Playgirl Interview 1

I like to be nude in life….

“Elliott Gould says some things that don’t make sense – and some things that do.”

by Arthur Hill Playgirl, 1975

Elliott Gould is a big man. He stands 6′3″ and weighs 205, evenly distributed, with a minimum of flab. His neck is the size of a French poodle’s midriff, and his hands are the width of cabbage leaves. He has a very limp handshake. Whether it’s because he associates tight hand grips with big business deals and political candidates who stand at subway stops, or whether it’s because firm handshakes aren’t, in Elliott’s mind, an assurance of masculinity – either way, he drops his paw into your reach, where it stays for a moment, then gently lifts it away, like some contessa performing a nicety at a court reception, except his fingernails are chewed to the half moons.

Elliott showed up at my apartment and said he’d talk about anything, well, almost anything, “just ask me questions and we’ll see how far we get.”

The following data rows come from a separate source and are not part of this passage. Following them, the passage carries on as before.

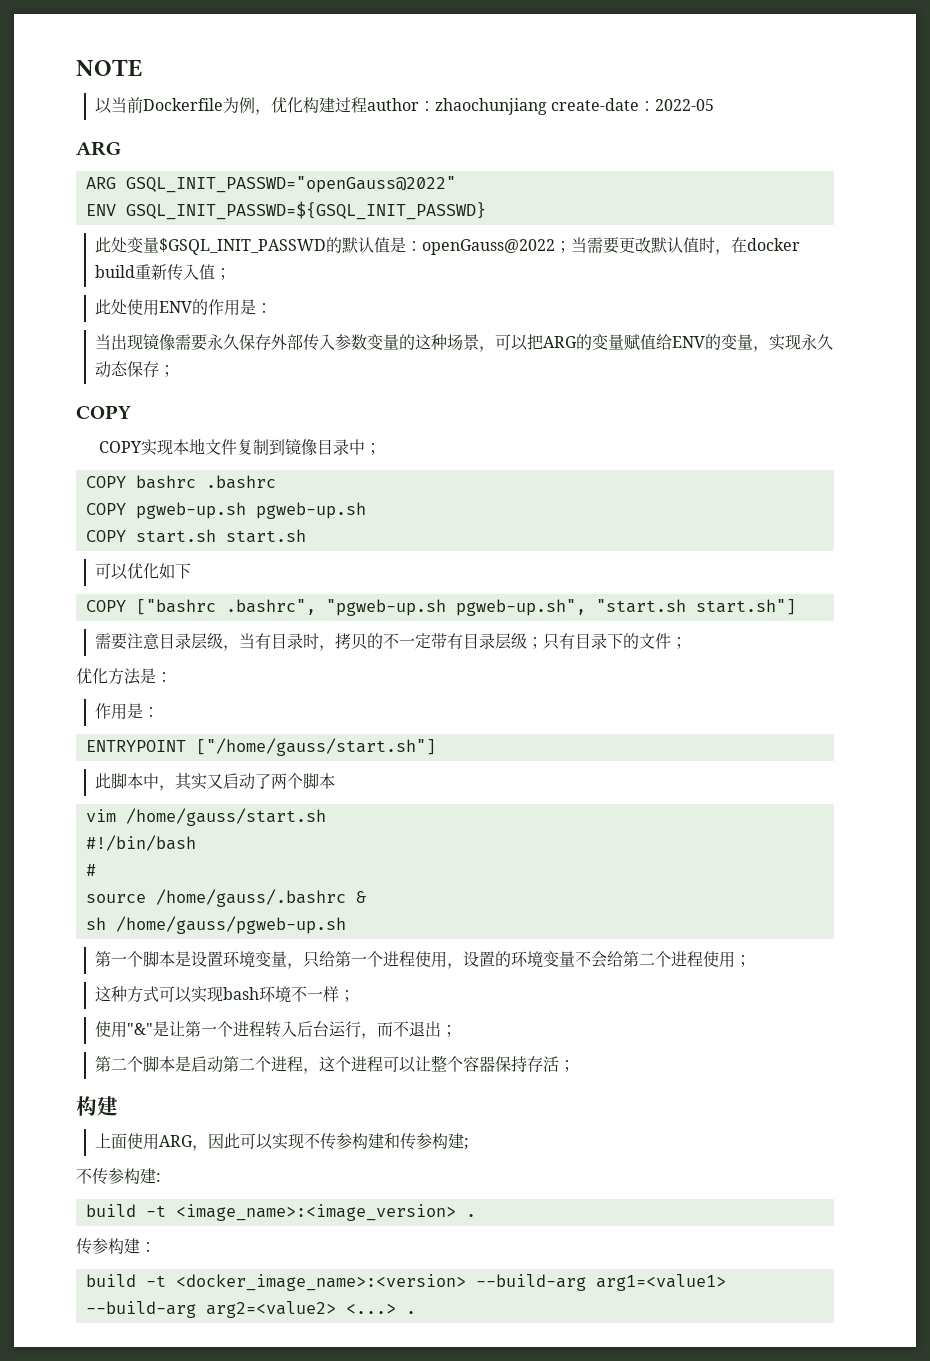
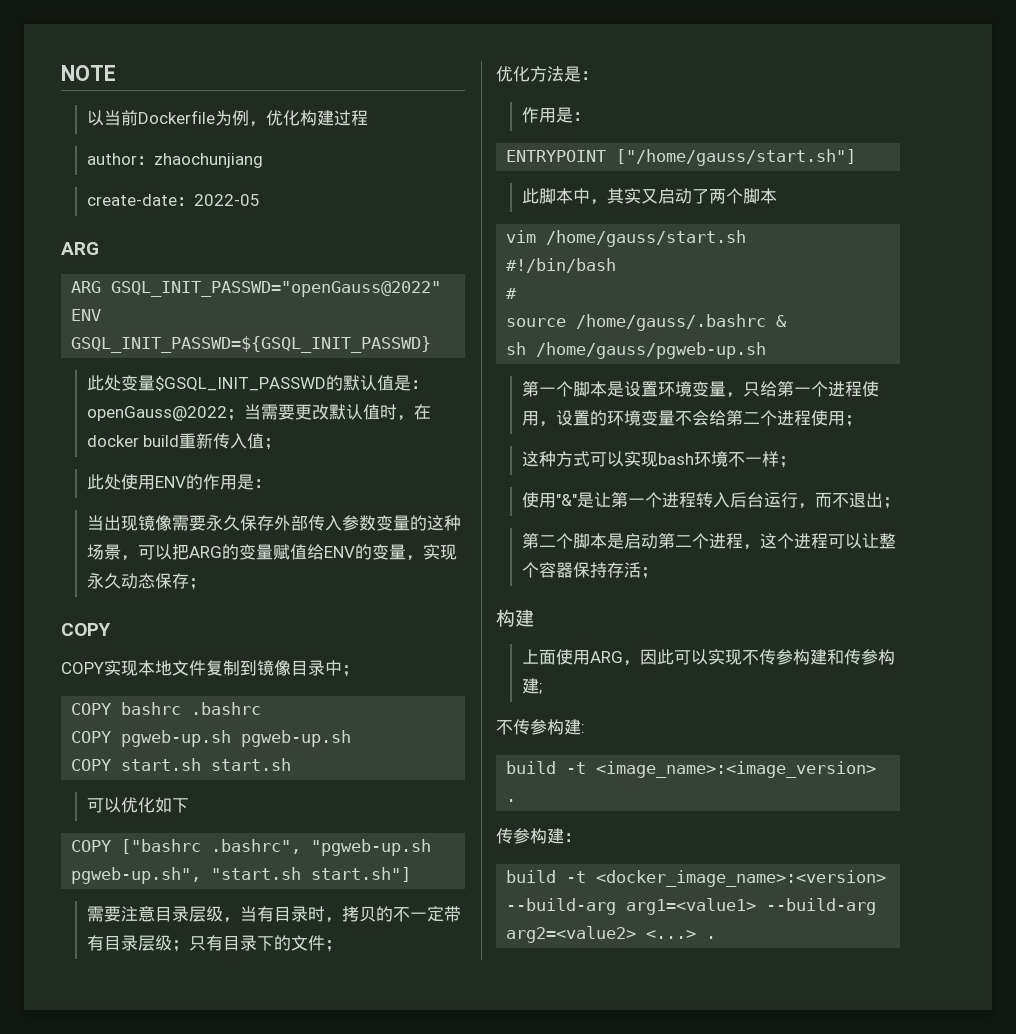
(368, 105) none -> (368, 118) //
(548, 106) none -> (263, 160) //

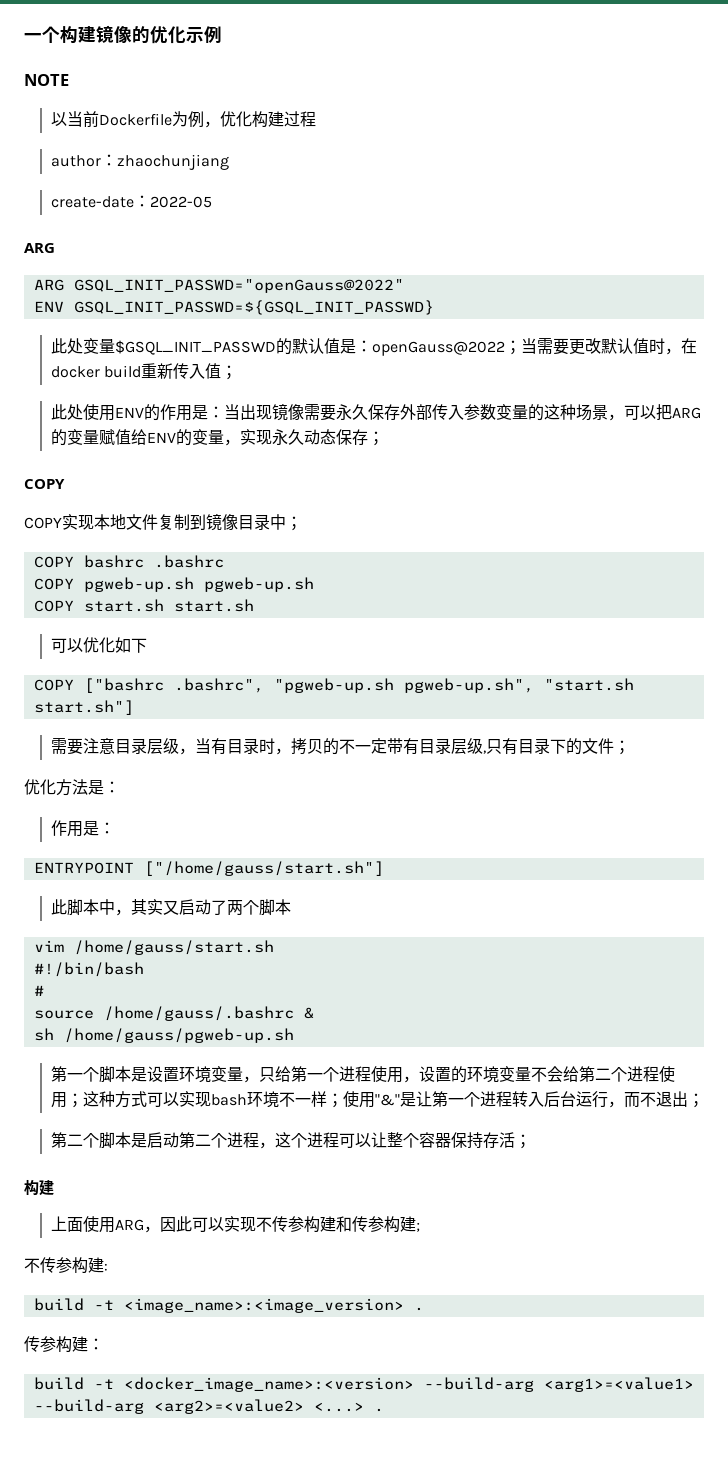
(61, 73) none -> [24,25,222,44] 一个构建镜像的优化示例 //
(271, 483) // -> (224, 412) none
[171,940,189,952] ； -> [482,750,486,754] ,
(862, 421) // -> (83, 1100) none
(796, 462) // -> (343, 1100) none
[626,898,877,915] [506,926,637,943] arg1=<value1> --build-arg arg2=<value2> -> [543,1377,694,1392] [33,1399,304,1414] <arg1>=<value1> --build-arg <arg2>=<value2>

Ups and downs have been the name of the game since the day Elliott Gould toddled out of the womb thirty-six years ago. He has had more declines and falls than the Roman Empire and he’s climbed more peaks than Peter Finch in Lost Horizon. Recently, he underwent another resurgence with a brilliant performance in California Split, but what comes next is anybody’s guess. Inconsistency is his middle name. “That’s the way it is. Life goes up and down. You ride the roller coaster.”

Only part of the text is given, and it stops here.